Journal of Heterocyclic Chemistry p. 2430 - 2441 (2019)
Update date:2022-08-02
Topics:
Dorababu, Atukuri
Kamble, Ravindra R.
Shaikh, Saba Kauser J.
Somagond, Shilpa M.
Bayannavar, Praveen K.
Joshi, Shrinivas D.
3-Arylsydnones are reported to possess striking pharmaceutical potency. α-Aminoketone, a biologically active structural unit, is built at the fourth (electrophilic) position of sydnone and further derivatized with secondary amine and tetrazoles. The α-aminoketone derivatives of sydnones coupled with secondary amines 4a–n were docked on enoyl acyl carrier protein (ACP) reductase from Mycobacterium tuberculosis, which revealed that compounds 4b, 4f, and 4i showed efficient C score values with different binding modes and hydrogen bonding.
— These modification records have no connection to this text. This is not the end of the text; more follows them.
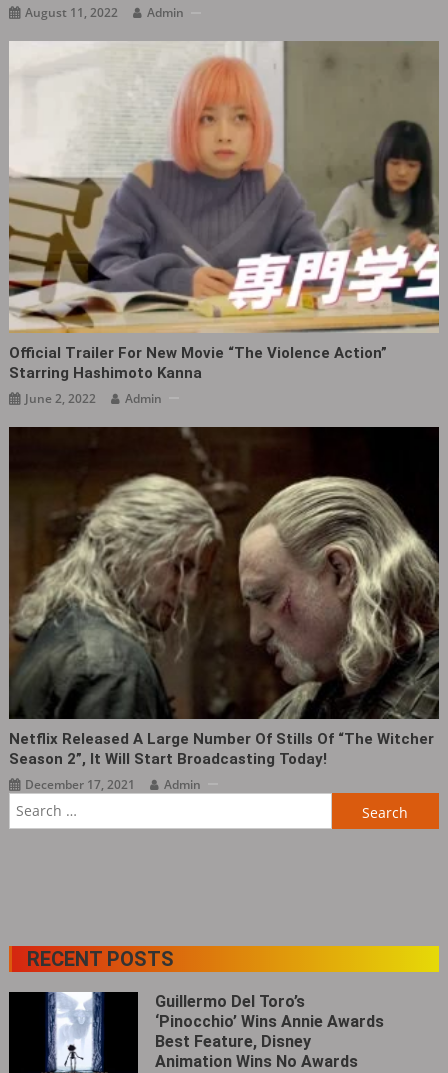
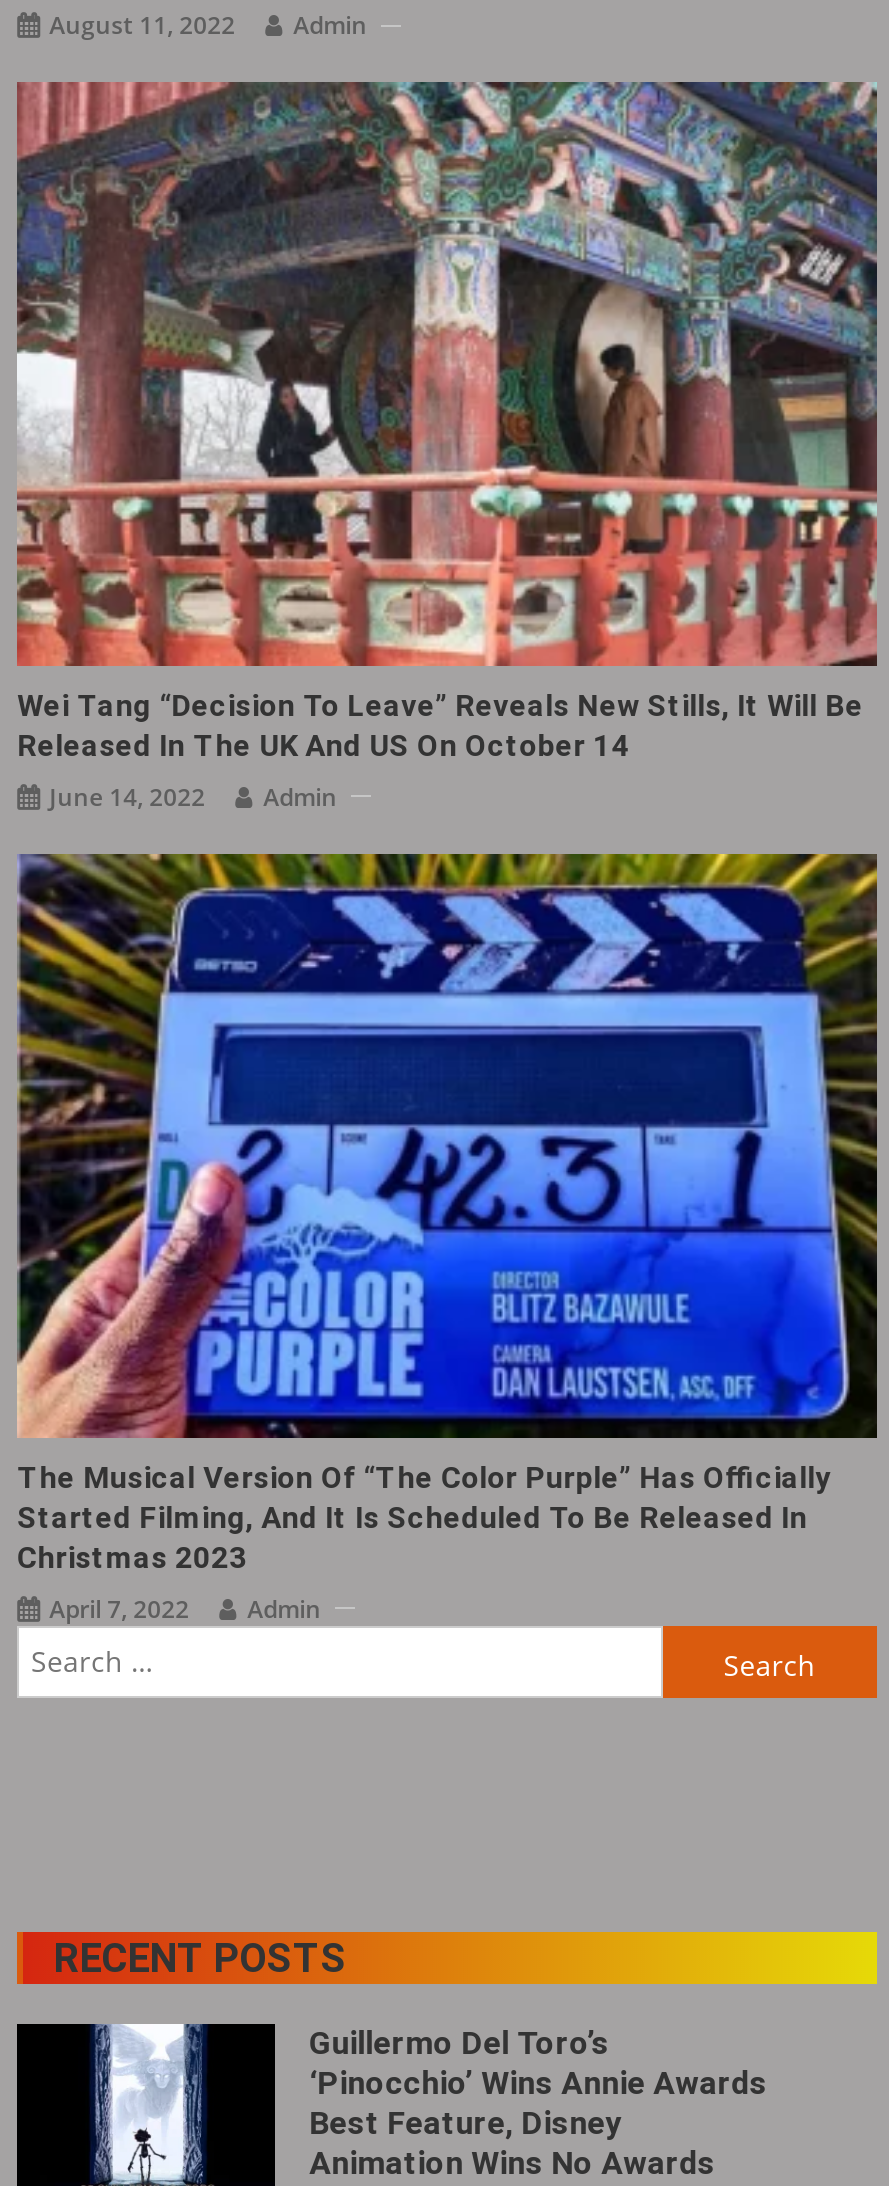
- [image]
- Official Trailer For New Movie “The Violence Action”
- Starring Hashimoto Kanna
- June 2, 2022
+ [image]
+ Wei Tang “Decision To Leave” Reveals New Stills, It Will Be
+ Released In The UK And US On October 14
+ June 14, 2022

- [image]
- Netflix Released A Large Number Of Stills Of “The Witcher
- Season 2”, It Will Start Broadcasting Today!
- December 17, 2021
+ [image]
+ The Musical Version Of “The Color Purple” Has Officially
+ Started Filming, And It Is Scheduled To Be Released In
+ Christmas 2023
+ April 7, 2022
Further, these compounds were screened for antimycobacterial activity; among them, compound 4f displayed sensitivity at 6.25 μg/mL compared with the standard drug (Streptomycin) against M. tuberculosis (H37RV strain). In addition to this, α-aminoketone derivatives of sydnones coupled with tetrazoles 8a–h were evaluated for antifungal activity. In the antifungal activity, compound 8b has exhibited potent activity at 6.25 μg/mL against Candida albicans and compound 8g at 0.4 μg/mL against Aspergillus fumigatus. The antifungal activities are comparatively better than standard antifungal agent Fluconazole at these drug concentrations. Alongside characterization of the final compounds by Fourier transform infrared, mass, 1H NMR, and 13C NMR spectral analyses, compounds 8b and 8g were confirmed by X-ray crystallographic studies.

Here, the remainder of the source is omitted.